Overview
Compressive optic atrophy refers to damage to the optic nerve due to compression, often secondary to structural abnormalities or space-occupying lesions, leading to vision loss and potentially irreversible visual impairment 1.Diagnosis
Clinical presentation includes visual disturbances, optic disc swelling, and visual field defects.
Imaging studies such as MRI and CT scans are crucial for identifying compressive lesions 1.
Visual evoked potentials (VEP) can help confirm the diagnosis and assess the severity of optic nerve dysfunction 1.Management
Surgical decompression: Recommended for compressive lesions causing significant optic nerve damage, aiming to relieve pressure on the optic nerve 1.
Radiation therapy: Considered in cases where surgical intervention is not feasible or as an adjunct to surgery 1.
Monitoring and supportive care: Regular ophthalmologic follow-ups to monitor progression and manage symptoms 1.Special Populations
Elderly: Surgical risks may be higher; careful patient selection and multidisciplinary assessment are essential 1.

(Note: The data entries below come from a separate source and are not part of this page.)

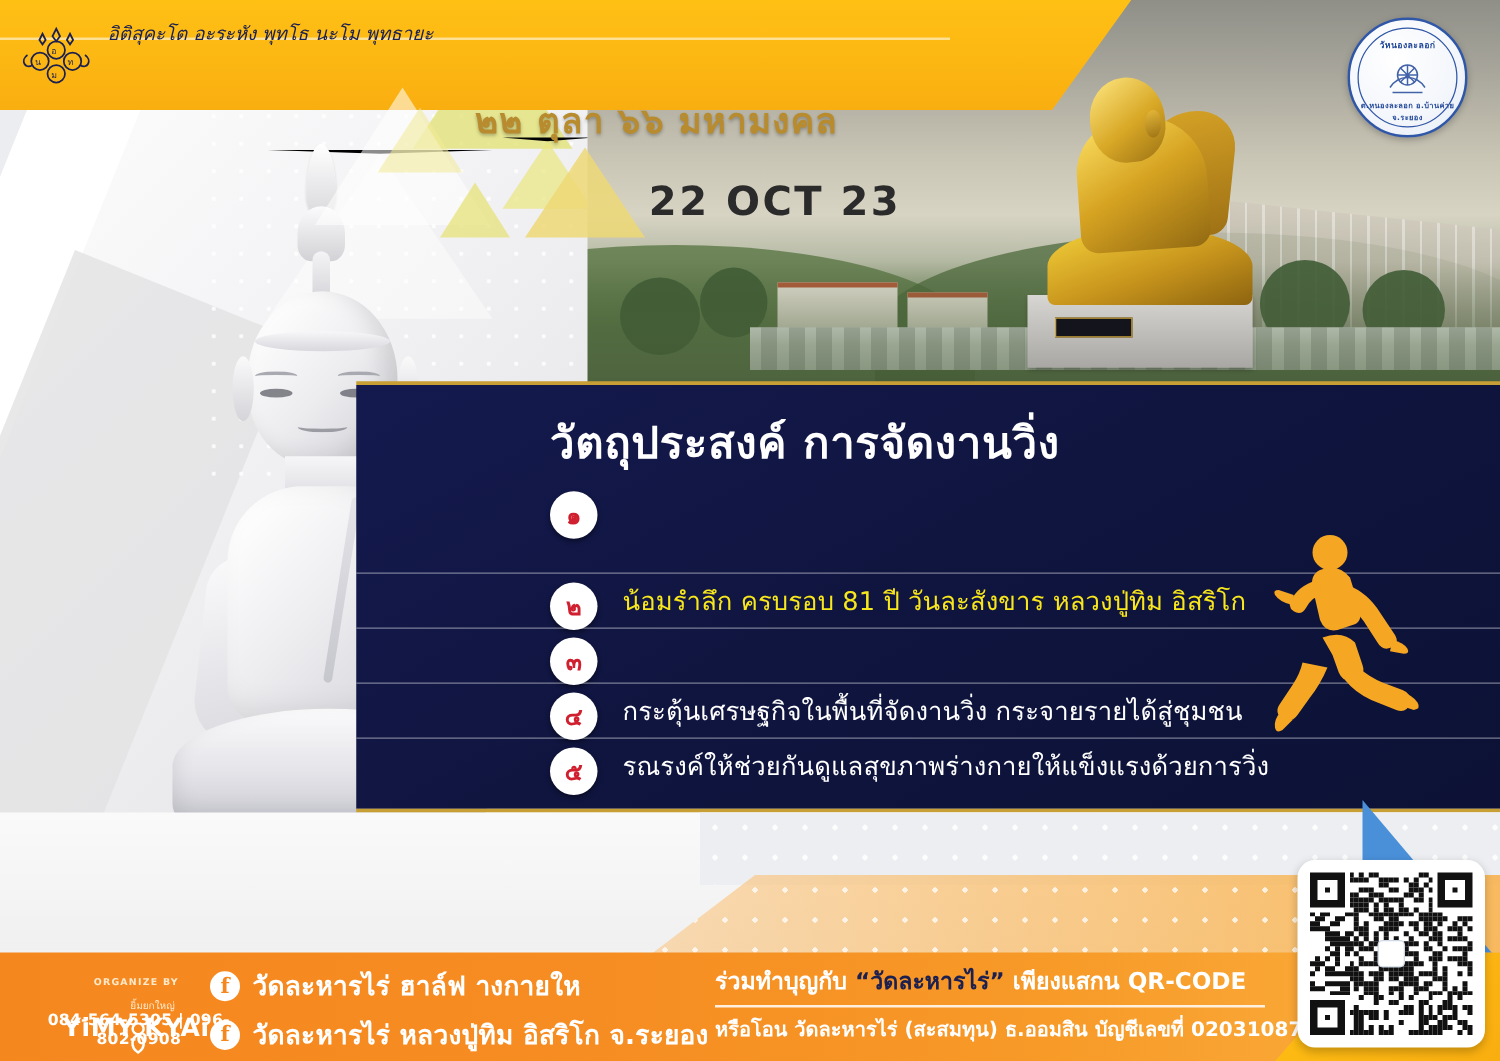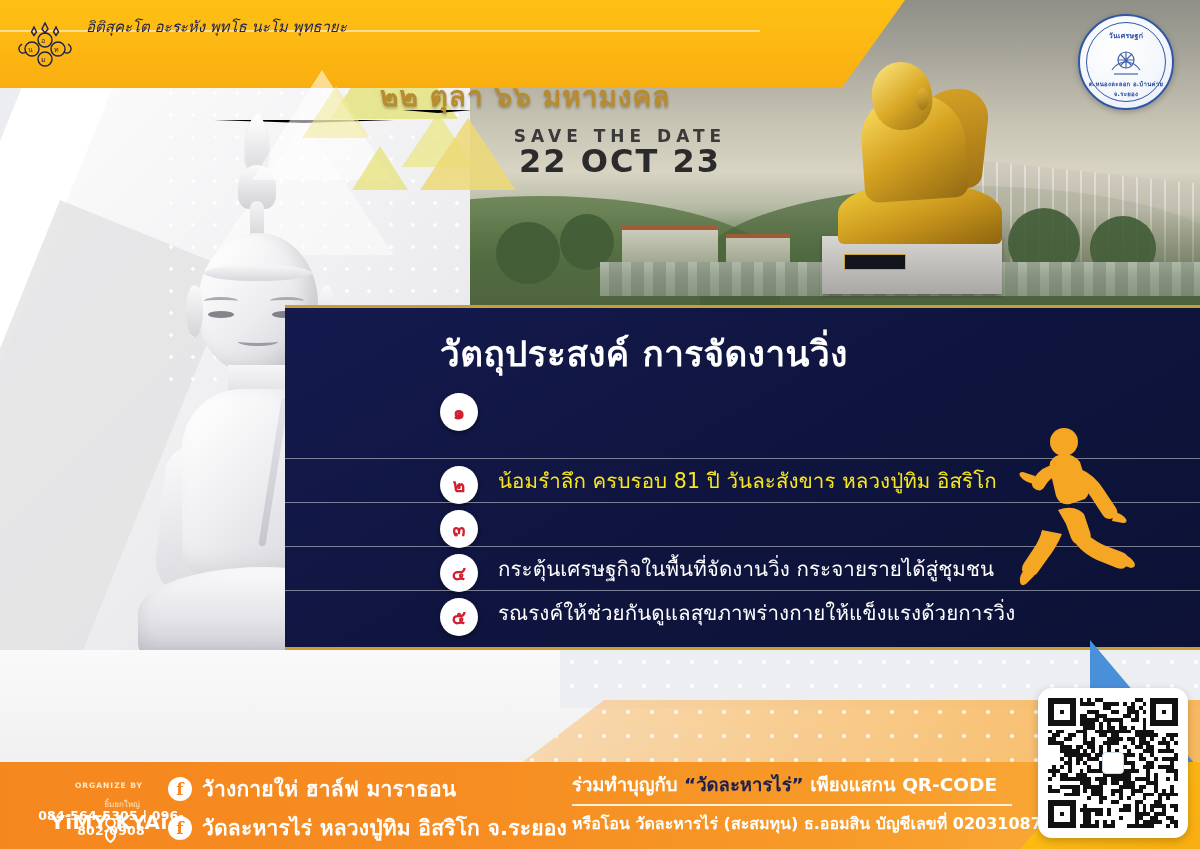"วันเศรษฐก่" div.seal-text { text: วันเศรษฐก่ -> วัหนองละลอก่ }
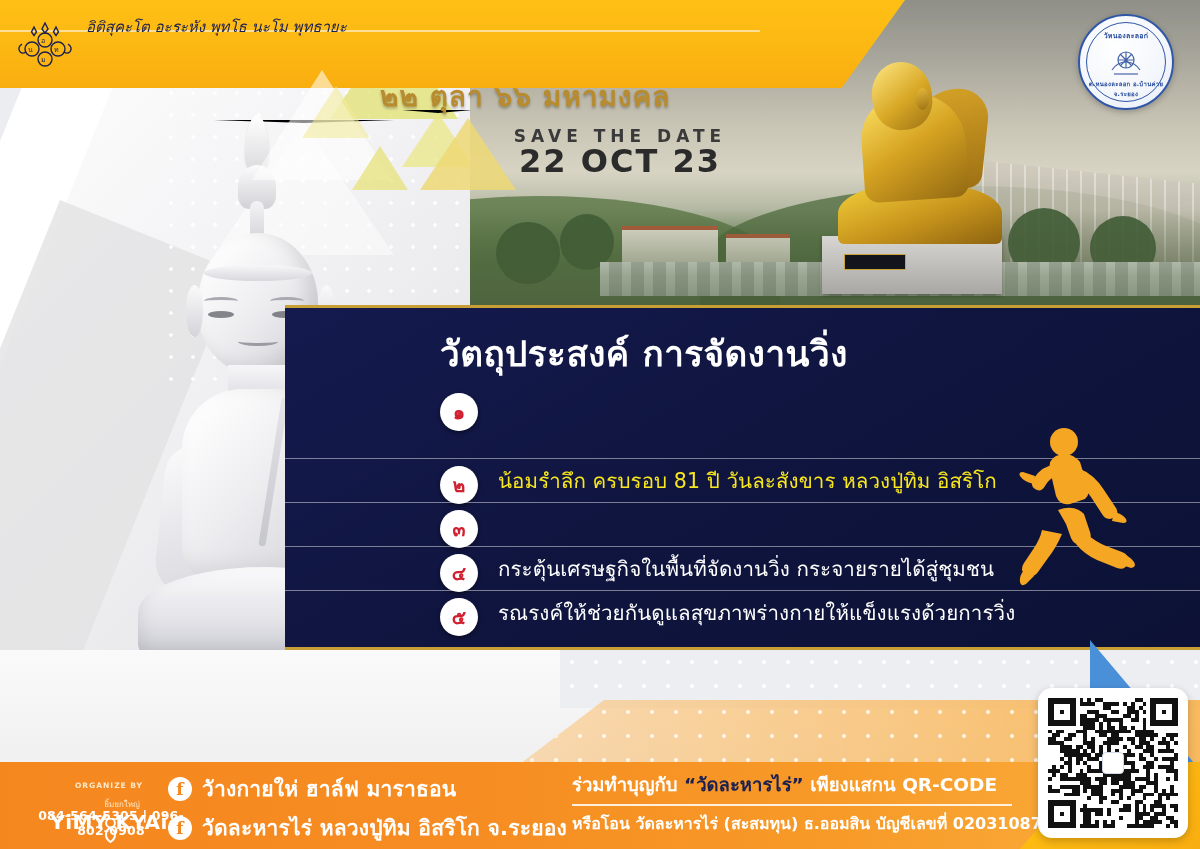"SAVE THE DATE" div.save-date { html: <div>SAVE THE DATE</div> -> none }
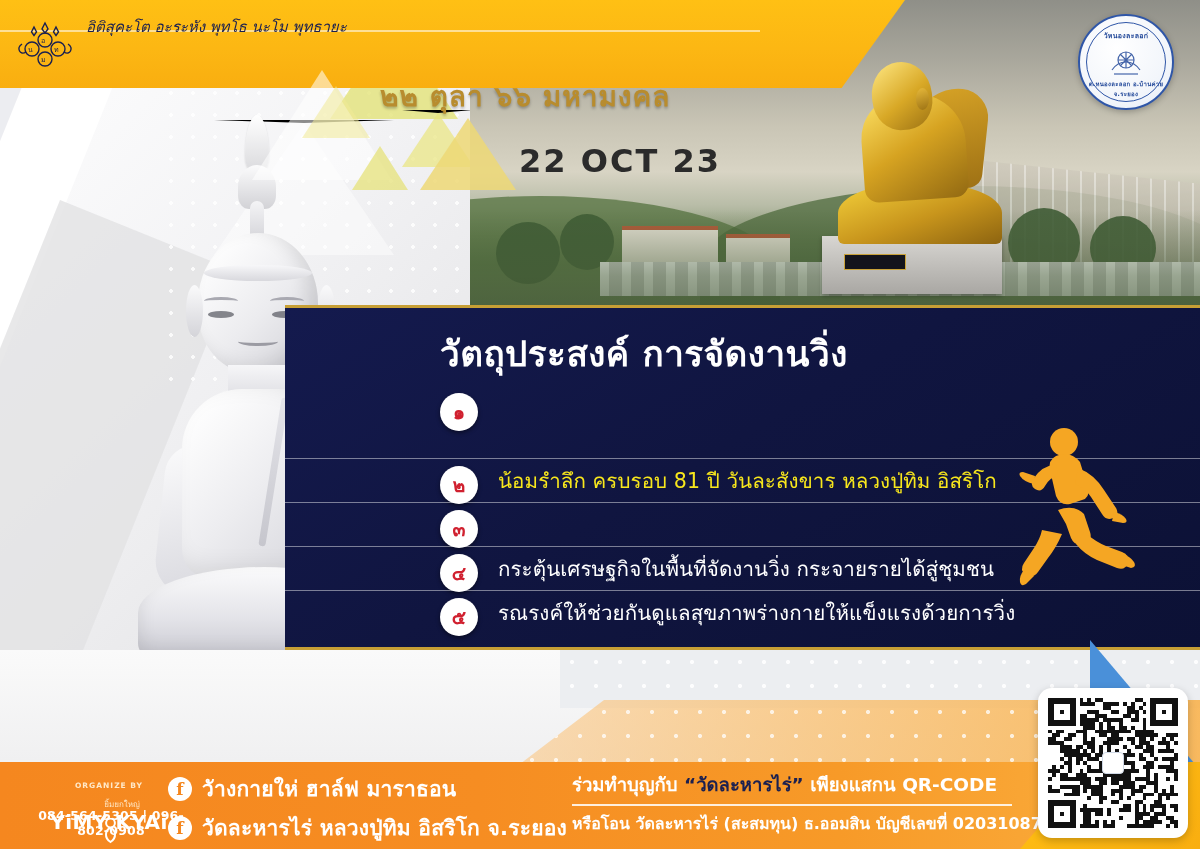"วัางกายให่ ฮาล์ฟ มาราธอน" div.fb-text { text: วัางกายให่ ฮาล์ฟ มาราธอน -> วัดละหารไร่ ฮาล์ฟ างกายให }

Comorbidities: Presence of other conditions may influence treatment choice and necessitate tailored management strategies 1.Key Recommendations
Perform imaging studies (MRI, CT) to identify compressive lesions in patients suspected of compressive optic atrophy (Evidence: Moderate 1).
Consider surgical decompression for significant optic nerve compression to prevent further vision loss (Evidence: Moderate 1).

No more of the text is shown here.